Подкова

Генриэтта Назина 2
В Рождество я приехала в родной посёлок. Там мне достался в  наследство от дедушки дом.
Я не стала его продавать или сносить, как предлагали соседи и друзья. А позвала соседа Фёдора Ивановича и попросила его сделать мелкий ремонт. Через несколько дней дом ожил. Как мне показалось, приободрился. И немудрено. Потому как ему было около сотни лет. Фёдор Иванович сказал мне с улыбкой:
Что мог, сделал. Вот полы подправил, двери и новые наличники подстругал и покрасил…  а денег мне твоих не надо. Это я в память о твоём дедушке потрудился.
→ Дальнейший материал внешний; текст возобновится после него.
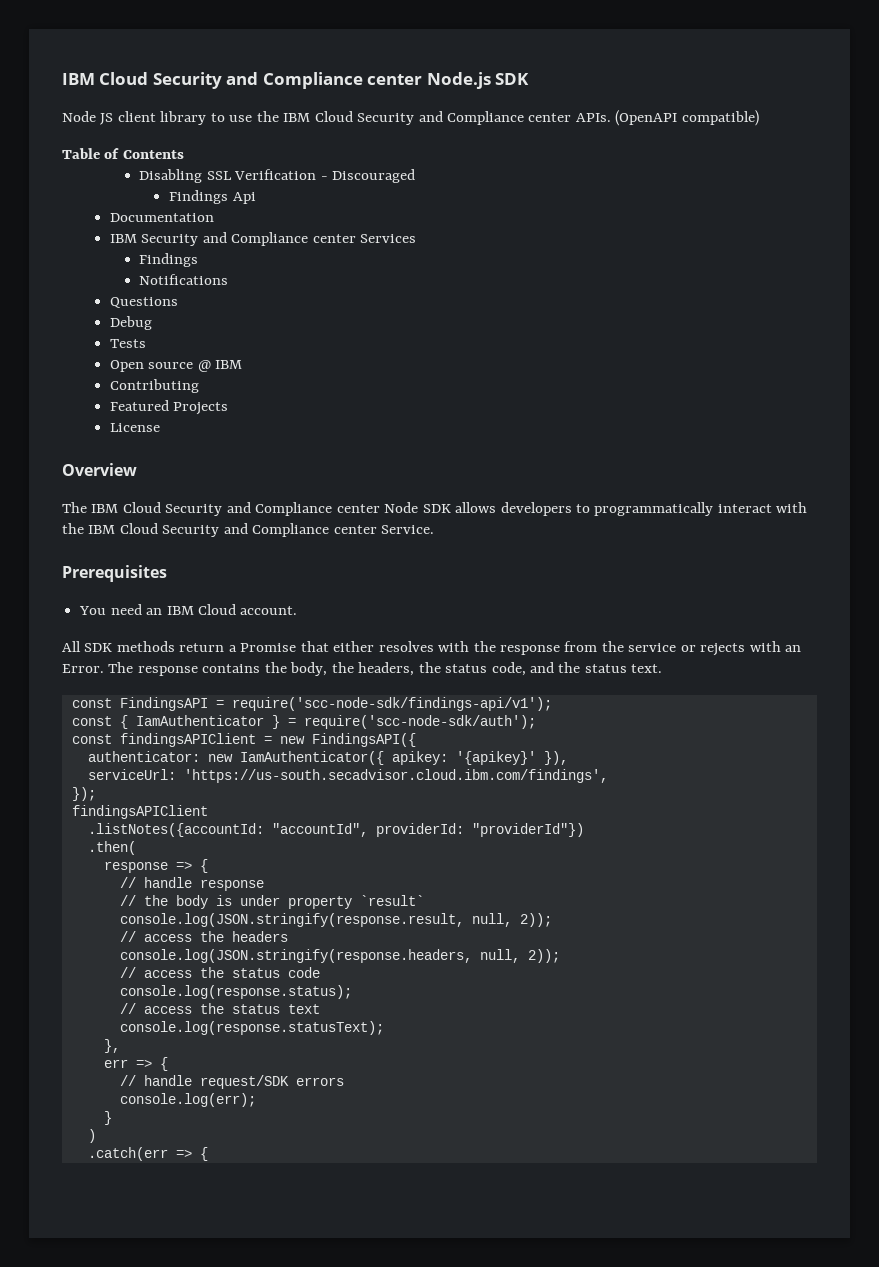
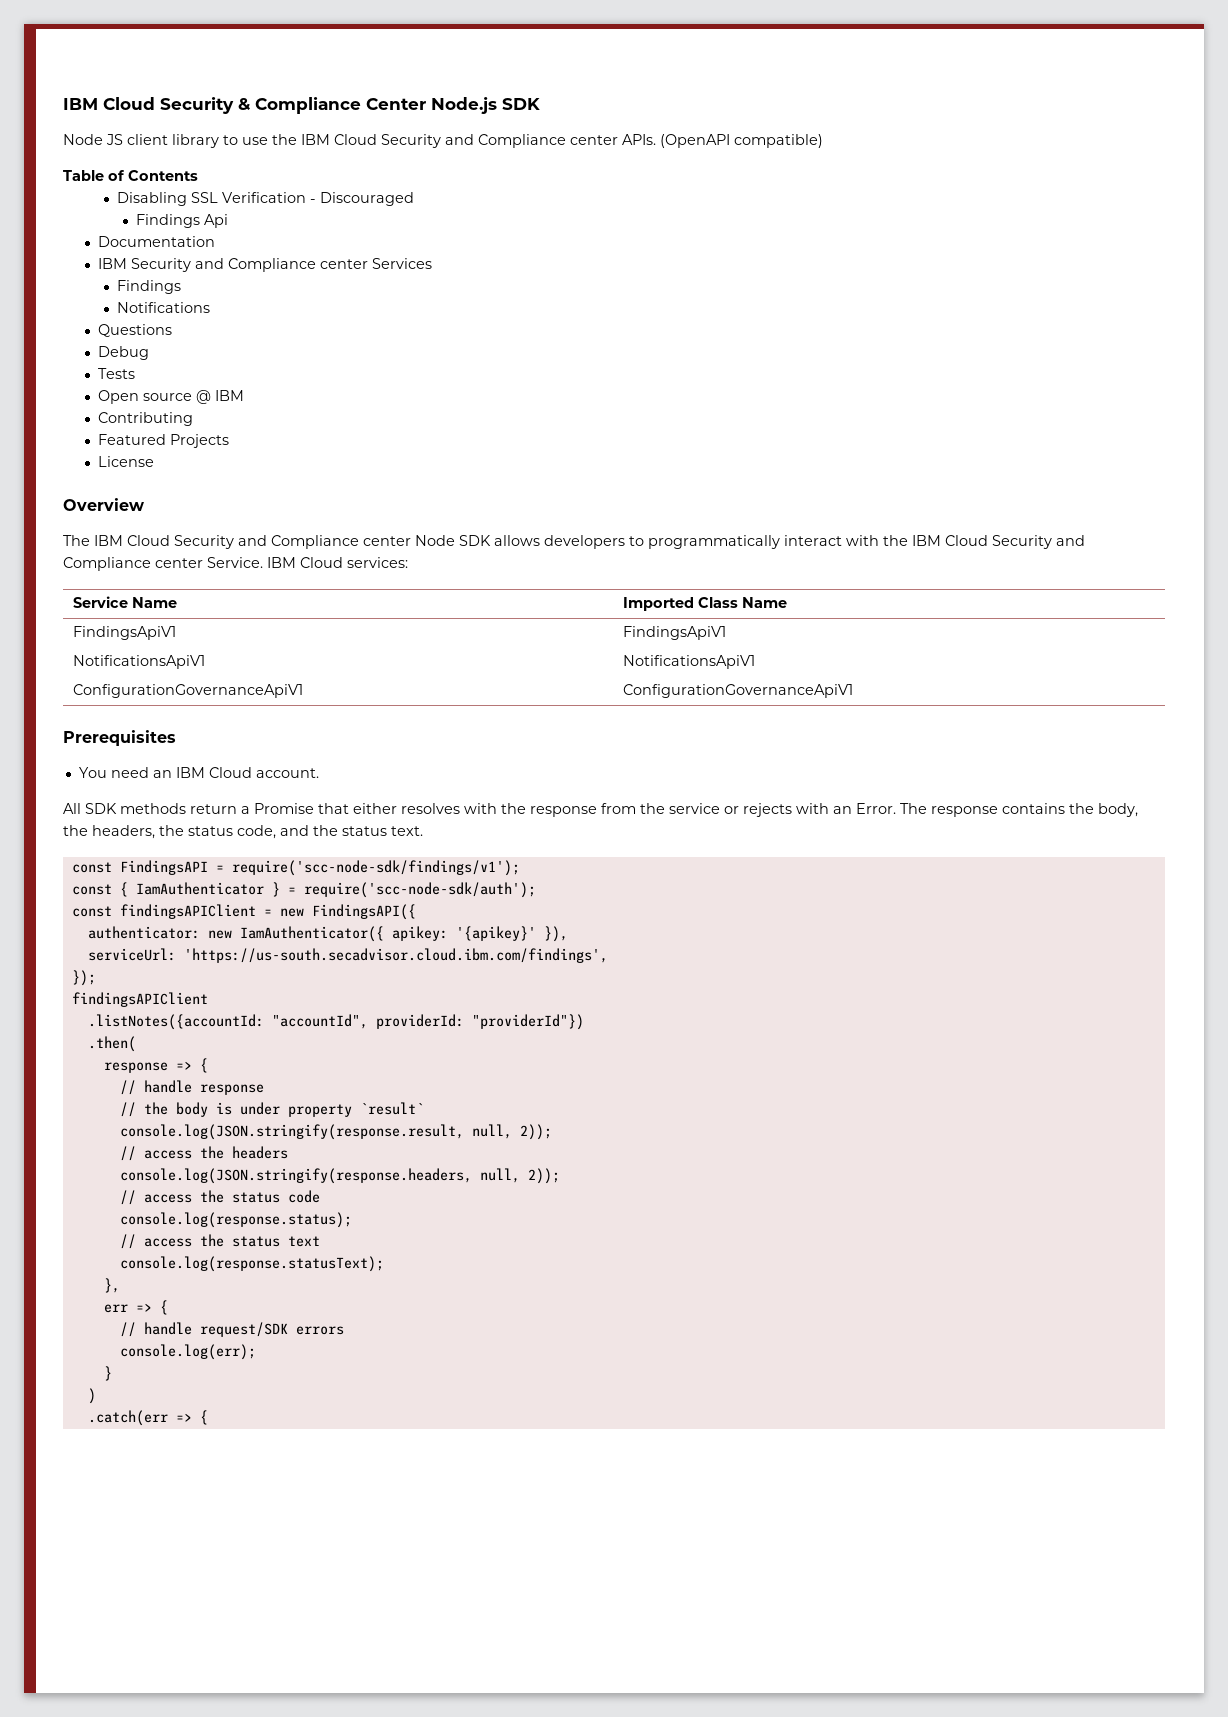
[62,72,423,89] IBM Cloud Security and Compliance center -> [63,97,426,114] IBM Cloud Security & Compliance Center
(435, 529) none -> [267,557,408,568] [73,596,178,608] [623,597,788,611] [73,626,177,640] [623,626,727,640] [73,655,206,669] [623,655,756,669] [73,684,304,698] [623,684,854,698] IBM Cloud services: // Service Name | Imported Class Name // FindingsApiV1 | FindingsApiV1 // NotificationsApiV1 | NotificationsApiV1 // ConfigurationGovernanceApiV1 | ConfigurationGovernanceApiV1
[231,697,552,711] require('scc-node-sdk/findings-api/v1'); -> [231,860,520,876] require('scc-node-sdk/findings/v1');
Он меня в люди вывел.
— А я об этом ничего не знаю. Дедушка никогда ничего о Вас не говорил, — удивилась я.
—Так это давно было, милая, — вздохнул Фёдор Иванович. — В войну остался я сиротой. Отец на фронте погиб. Мат умерла от тифа. Я жил у тётки. Она дояркой в пригородном колхозе работала. Вот и отбился от рук. Уходили с ребятами на Хлопову гору, там в карты играли. А потом по товарнякам остановившимся на станции, уголь крали да продавали.
Я не верила своим ушам. Потому как Фёдор Иванович, сколько я его помнила, славился в депо мастером на все руки, был отменный кузнец.
Сосед молча курил трубку и смотрел в окно. А я вдруг вспомнила, что нашла в старом сарае подкову. Порылась в ящике буфета и достала её. Фёдор Иванович удивлённо вскинул брови: — Откуда у тебя эта подкова? Это же ей лет пятьдесят!
— В старом сарае нашла.
— Это же подкова работы моего учителя Петра Васильевича Полозова.
И в моей памяти всплыла высокая фигура старика, деда Пети. Он жил недалеко от нас.
— Вот, милушка, заволновался Фёдор Иванович, — в жизни всякое бывает. После того, как милиция поймала меня на краже угля из вагона на станции, тётка со слезами отвела меня к твоему деду. Он же мастером в депо работал, как ты знаешь. А тут у него Пётр Васильевич был. Он-то и взял меня к себе в ученики. Вот так меня с кривой дорожки они и увели. А ты что думаешь, я всегда что ли при ордене ходил.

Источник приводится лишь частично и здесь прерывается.